What the task requires: Transcribe every entry word for word, but drop the pictures.

====

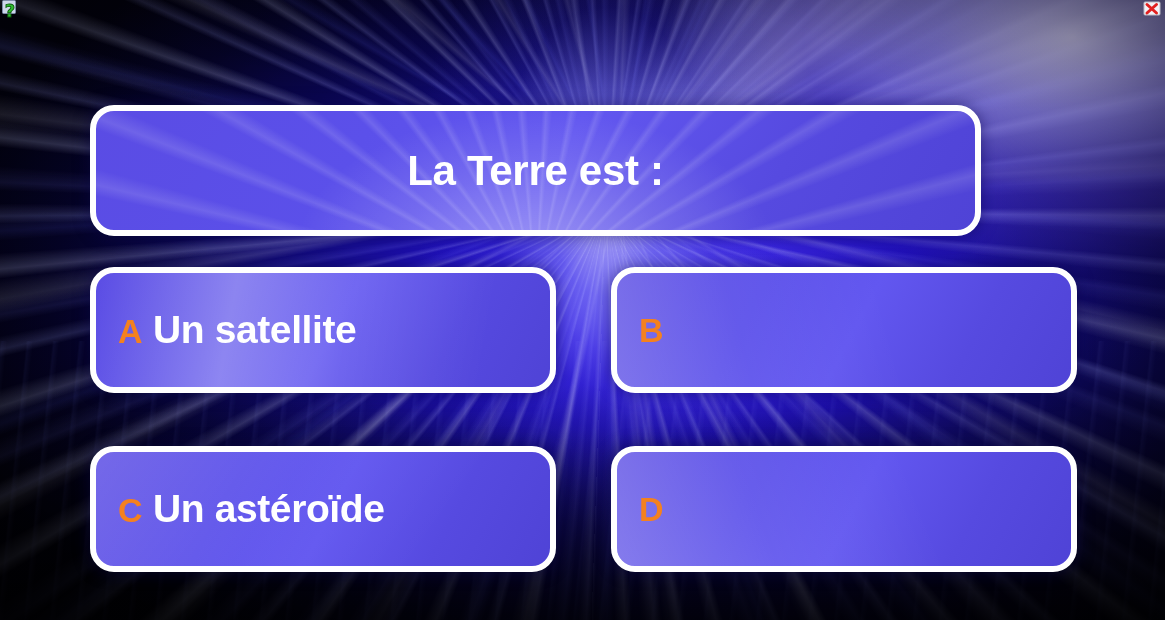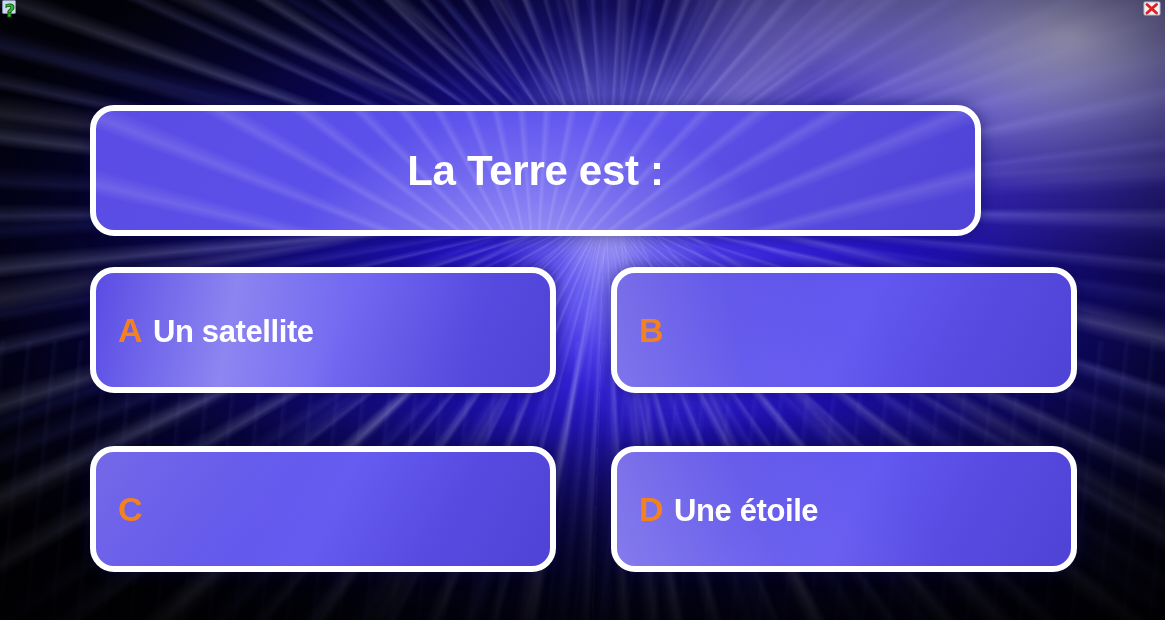--- a/index.html
+++ b/index.html
@@ -267,7 +267,7 @@
   }
   .answer-label {
     color: #ffffff;
-    font-size: 31px;
+    font-size: 39px;
     font-weight: bold;
     letter-spacing: -0.4px;
     white-space: nowrap;

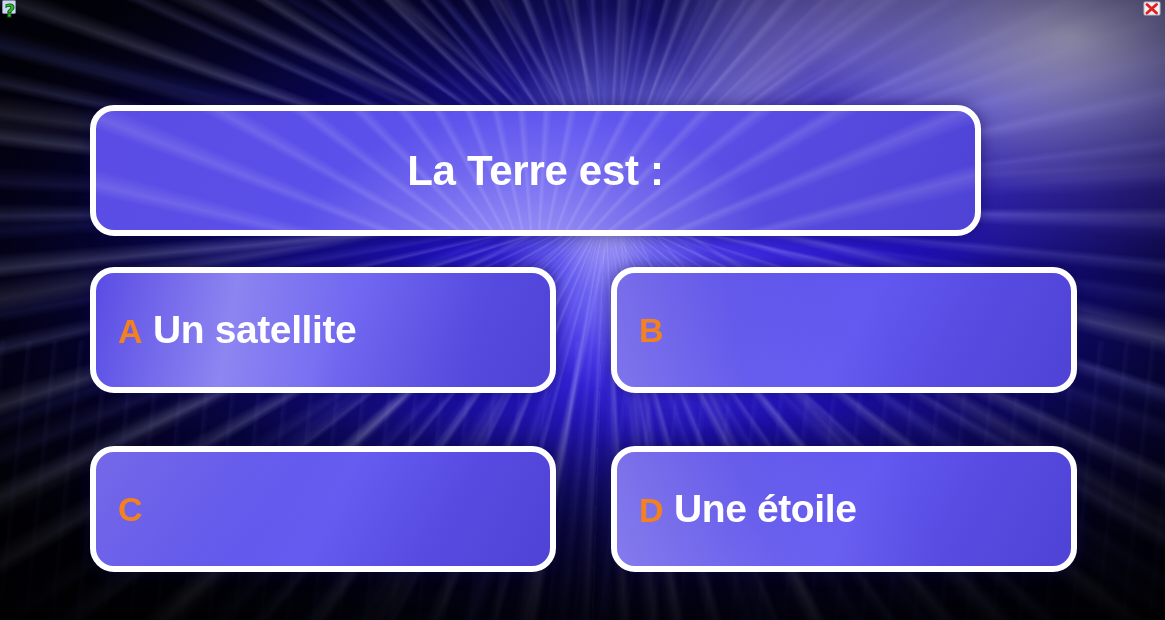--- a/index.html
+++ b/index.html
@@ -321,6 +321,7 @@
   <div id="answer-c" class="panel answer-panel">
     <div class="answer-inner">
       <span class="answer-letter">C</span>
+      <span class="answer-label">Un astéroïde</span>
     </div>
   </div>
 

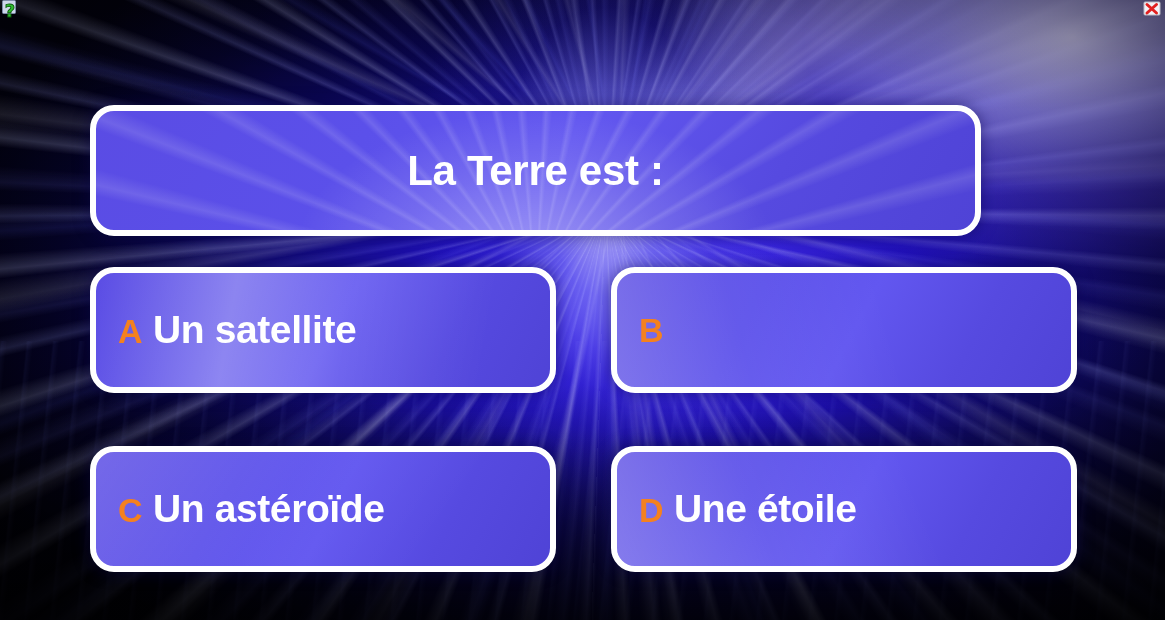--- a/index.html
+++ b/index.html
@@ -328,7 +328,6 @@
   <div id="answer-d" class="panel answer-panel">
     <div class="answer-inner">
       <span class="answer-letter">D</span>
-      <span class="answer-label">Une étoile</span>
     </div>
   </div>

====

Response for this exercise:
--- a/index.html
+++ b/index.html
@@ -267,7 +267,7 @@
   }
   .answer-label {
     color: #ffffff;
-    font-size: 31px;
+    font-size: 39px;
     font-weight: bold;
     letter-spacing: -0.4px;
     white-space: nowrap;

--- a/index.html
+++ b/index.html
@@ -321,6 +321,7 @@
   <div id="answer-c" class="panel answer-panel">
     <div class="answer-inner">
       <span class="answer-letter">C</span>
+      <span class="answer-label">Un astéroïde</span>
     </div>
   </div>
 

--- a/index.html
+++ b/index.html
@@ -328,7 +328,6 @@
   <div id="answer-d" class="panel answer-panel">
     <div class="answer-inner">
       <span class="answer-letter">D</span>
-      <span class="answer-label">Une étoile</span>
     </div>
   </div>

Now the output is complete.